Yesterday we drove to La Grange and the Texas Quilt Museum to drop off two pieces for their upcoming "Texas Grand Masters" exhibit. Whee!--suddenly I'm a Grand Master! Who knew? They accepted "Turmeric and Wine" and "Mae--Caught". The exhibit will open March 19 and run through June 21. So, if you're anywhere near the Texas Coastal Plain, head on down to La Grange--it's wildflower season and the drive will be lovely.
While there, we enjoyed seeing "Layered & Stitched', a retrospective exhibit of prize-winning art quilts from the 1970s through 2019. Most of these were quilts I had seen in books and magazines, but not in person--so much nicer to get up close and check out the details. We'll be taking our out of town guests to this exhibit in March. The trip gave me a chance to buy backing for the quilt I'm working on now at the shop next door to the Museum, The Quilted Skein. And though I did not "need" any more yarn, I succumbed to desire and bought a couple of skeins too beautiful to bypass.
The staff at Art Quilt Elements has requested a small donation piece to be sold in their gift shop during that exhibition. I frantically searched through the carnage in the studio and finally found one remnant square of each type used in "Suspended--Final Curtain". It wasn't hard to combine them into one 12 x 12 square, then to embroider in the same way as the large piece.
I mounted it on stretched canvas because the old fabrics are pretty limp. It presents well, I think. In any case, it's the last remnant, so I'm done with that.
And now I'm working on a piece commemorating the"Sea of Mud" (El Mar de Lodo), which is described in great detail by Gregg J. Dimmick, MD, a local avocational archeologist and pediatrician in his 2004 book of the same name. This is the story of the retreat of the Mexican Army after Sam Houston's victory at the Battle of San Jacinto. Texas was now a Republic. This fine army had not previously been defeated. They had marched more than 1500 miles from home. They didn't know whether their President and Commanding General Santa Anna was dead or taken prisoner. And then it started to rain. For days.

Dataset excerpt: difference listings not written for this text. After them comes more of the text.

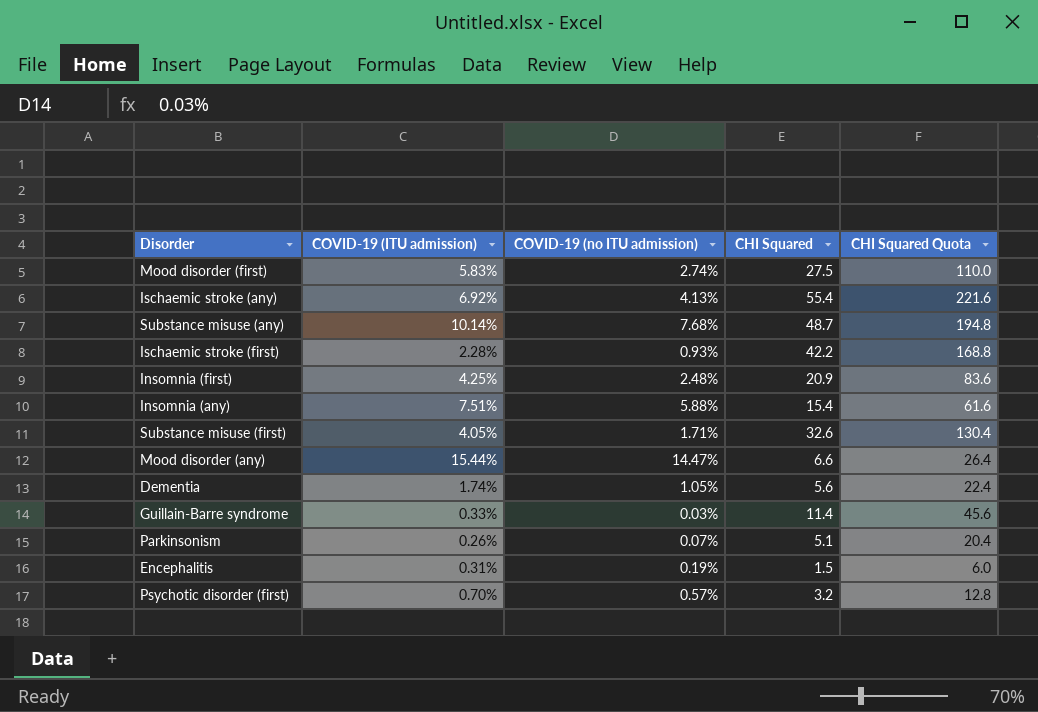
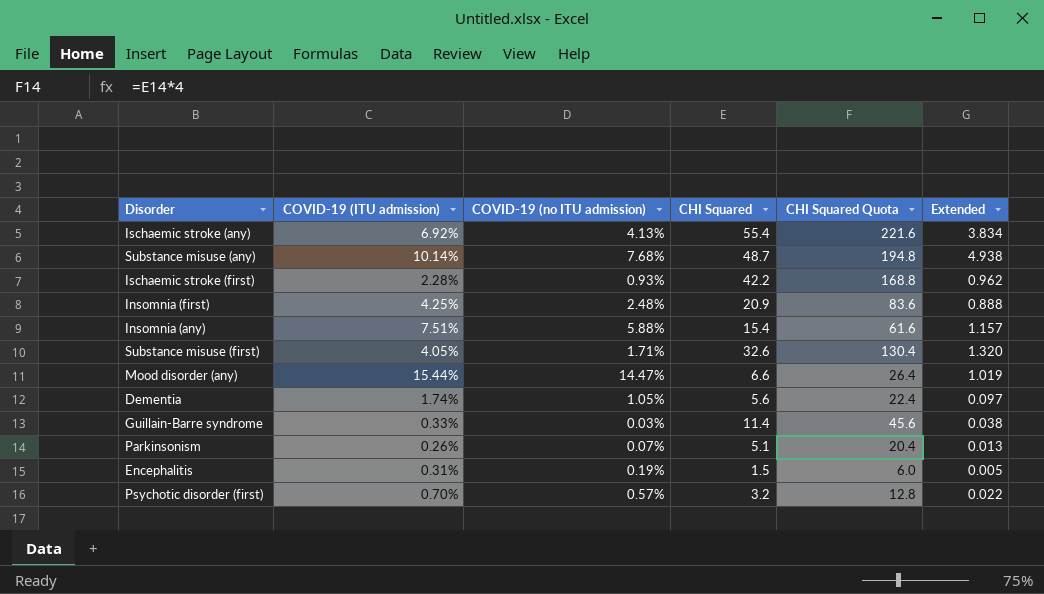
column Extended | formula: none -> [COVID-19 (ITU admission)] * [CHI Squared]
row Mood disorder (first): 5.83% | 2.74% | 27.5 | 110.0 -> none

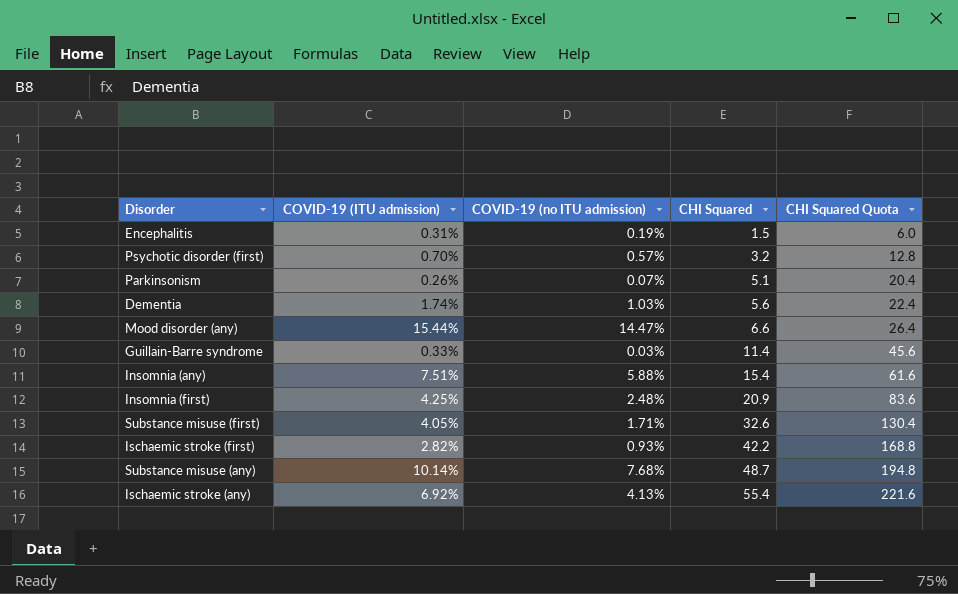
row order: none -> CHI Squared ascending
column Extended | formula: [COVID-19 (ITU admission)] * [CHI Squared] -> none
Dementia | COVID-19 (no ITU admission): 1.05% -> 1.03%
Ischaemic stroke (first) | COVID-19 (ITU admission): 2.28% -> 2.82%

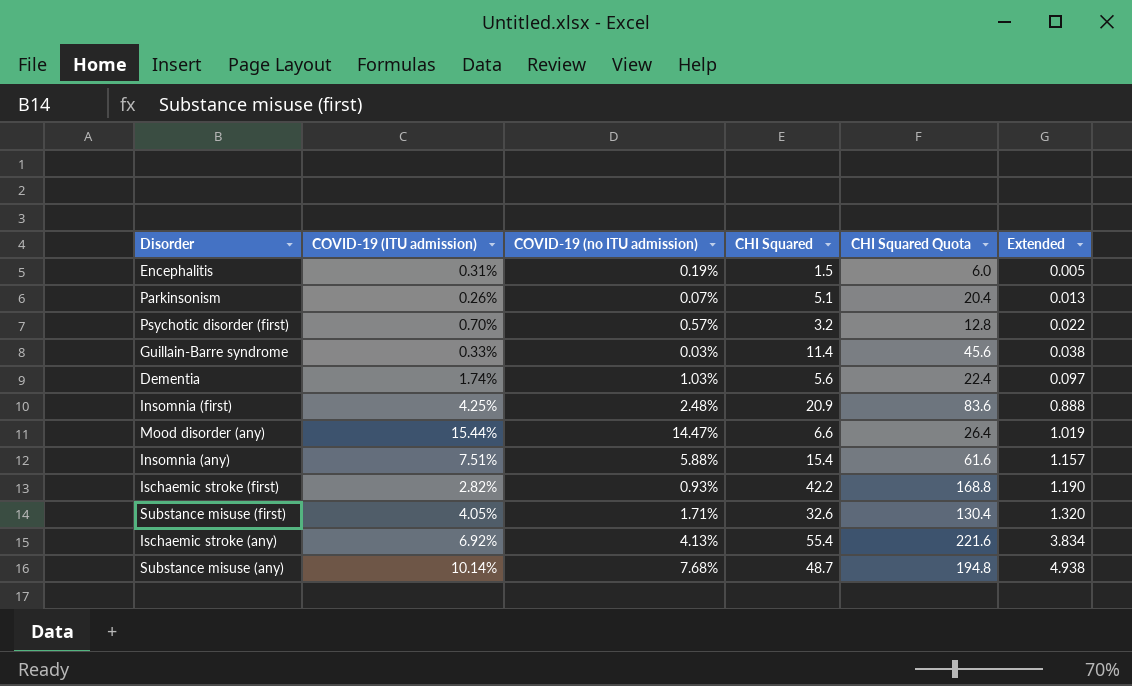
row order: CHI Squared ascending -> Extended ascending
column Extended | formula: none -> [COVID-19 (ITU admission)] * [CHI Squared]

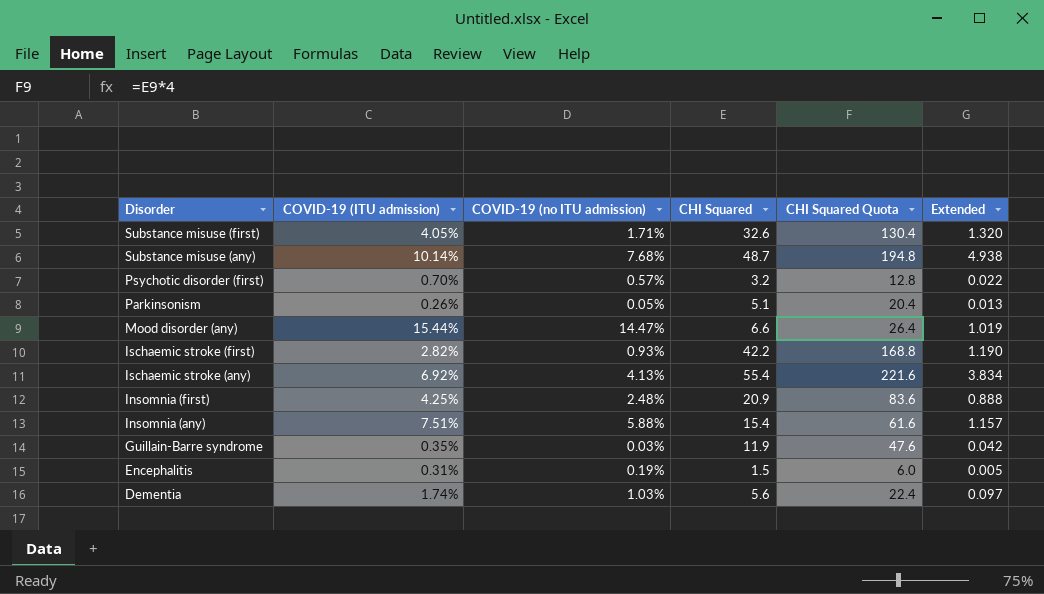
row order: Extended ascending -> Disorder descending
Parkinsonism | COVID-19 (no ITU admission): 0.07% -> 0.05%
Guillain-Barre syndrome | COVID-19 (ITU admission): 0.33% -> 0.35%
Guillain-Barre syndrome | CHI Squared: 11.4 -> 11.9
Guillain-Barre syndrome | CHI Squared Quota: 45.6 -> 47.6
Guillain-Barre syndrome | Extended: 0.038 -> 0.042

This all took place within 25 miles of Eagle Lake, on what we call the Lissie Prairie. It is flat, rice farming land near the San Bernardo River, which has many branches and floods easily. With few good roads and diminishing provisions, the generals tried to follow hand-drawn maps to safety, but the mud was too deep. Horses and mules drowned in the mud. Soldiers could not find firewood to cook their meager handful of cornmeal rations. They, too, died in the mud or the river. The wounded could not be transported in wooden-wheeled carts. They died. The generals made it out alive and eventually marched their surviving men and camp followers down to the coast for transport back to Mexico; they later filed detailed (and often self-serving) reports about the campaign. For the most part, the retreat from San Jacinto and the Sea of Mud episode were forgotten.
Dr. Dimmick and a group of his fellow avocational archeologists, with the help of property owners, the Houston Archeological Society and the Fort Bend Archeological Society conducted excavations in the Lissie Prairie in the late 1990s, discovering many artifacts from the Mexican Army. No human or equine remains have survived there, but harness brasses, uniform medallions, bayonets and rifle parts, buttons and horse and mule shoes were found and documented. History happened right here!